== Records provided ==
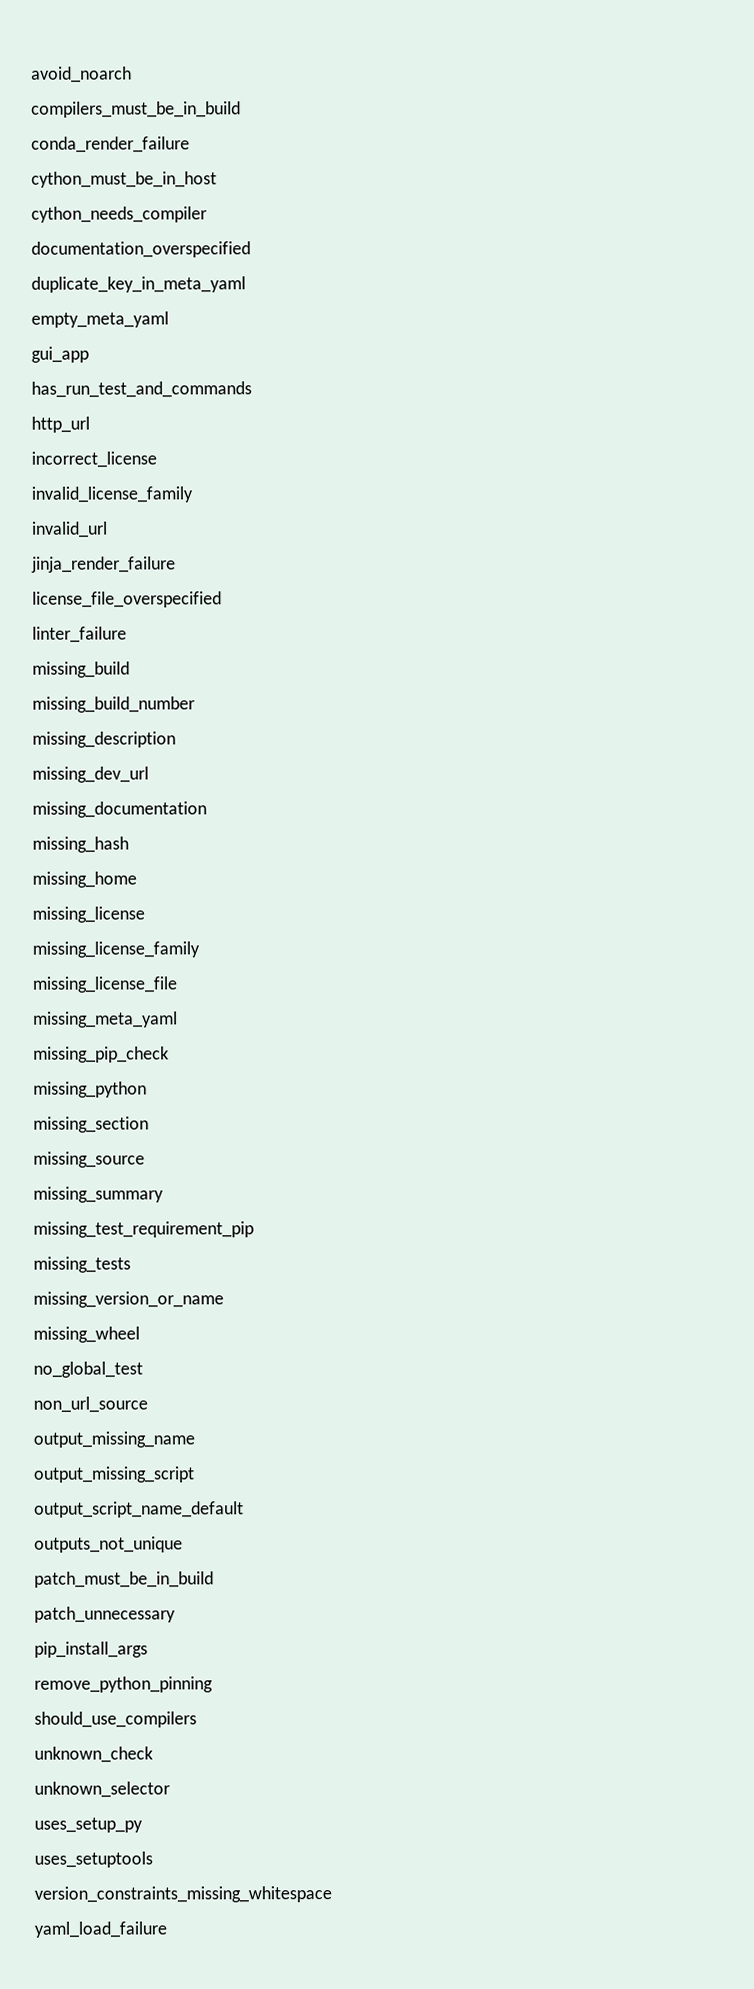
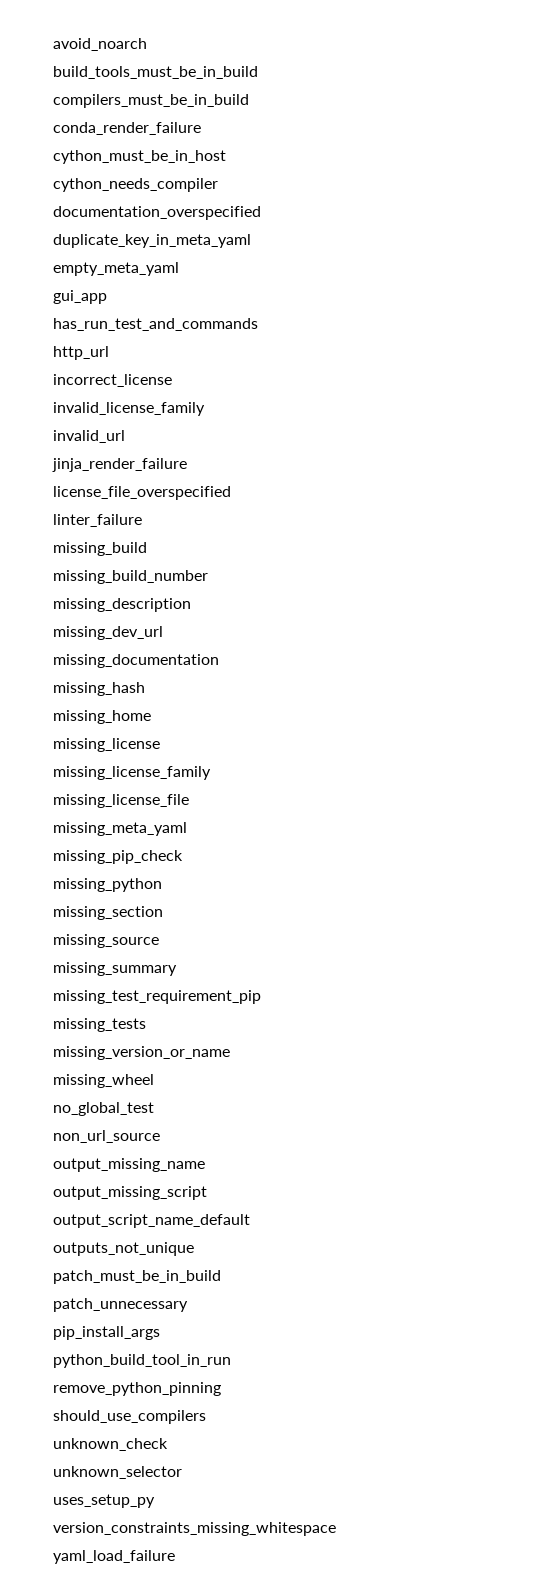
(132, 74) none -> [53,66,258,79] // build_tools_must_be_in_build
(148, 1649) none -> [53,1354,231,1368] // python_build_tool_in_run
[34,1851,153,1868] // uses_setuptools -> (155, 1501) none

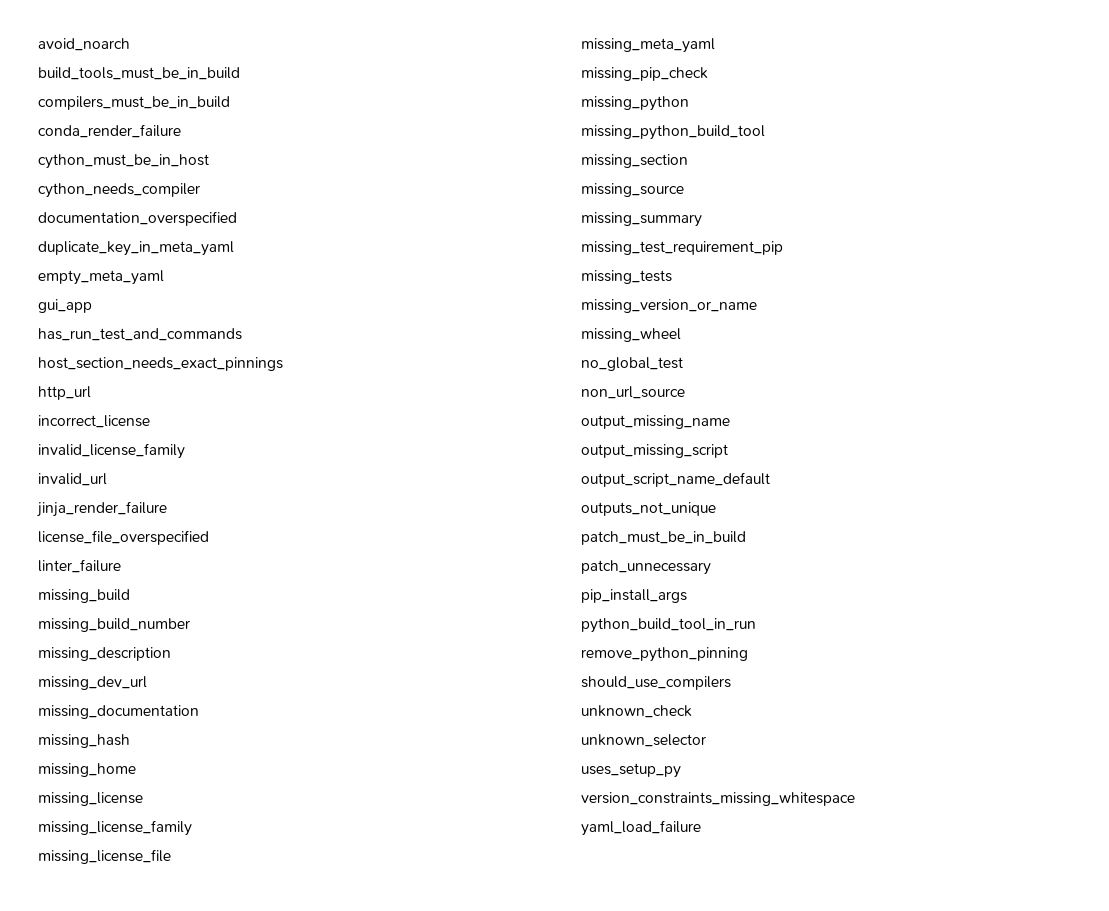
(258, 324) none -> [38,357,283,371] // host_section_needs_exact_pinnings
(162, 885) none -> [581,125,765,140] // missing_python_build_tool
===
*How to complete this task*
The entries should be reproduced word for word, pictures omitted.

*Task solution*
(132, 74) none -> [53,66,258,79] // build_tools_must_be_in_build
(148, 1649) none -> [53,1354,231,1368] // python_build_tool_in_run
[34,1851,153,1868] // uses_setuptools -> (155, 1501) none

(258, 324) none -> [38,357,283,371] // host_section_needs_exact_pinnings
(162, 885) none -> [581,125,765,140] // missing_python_build_tool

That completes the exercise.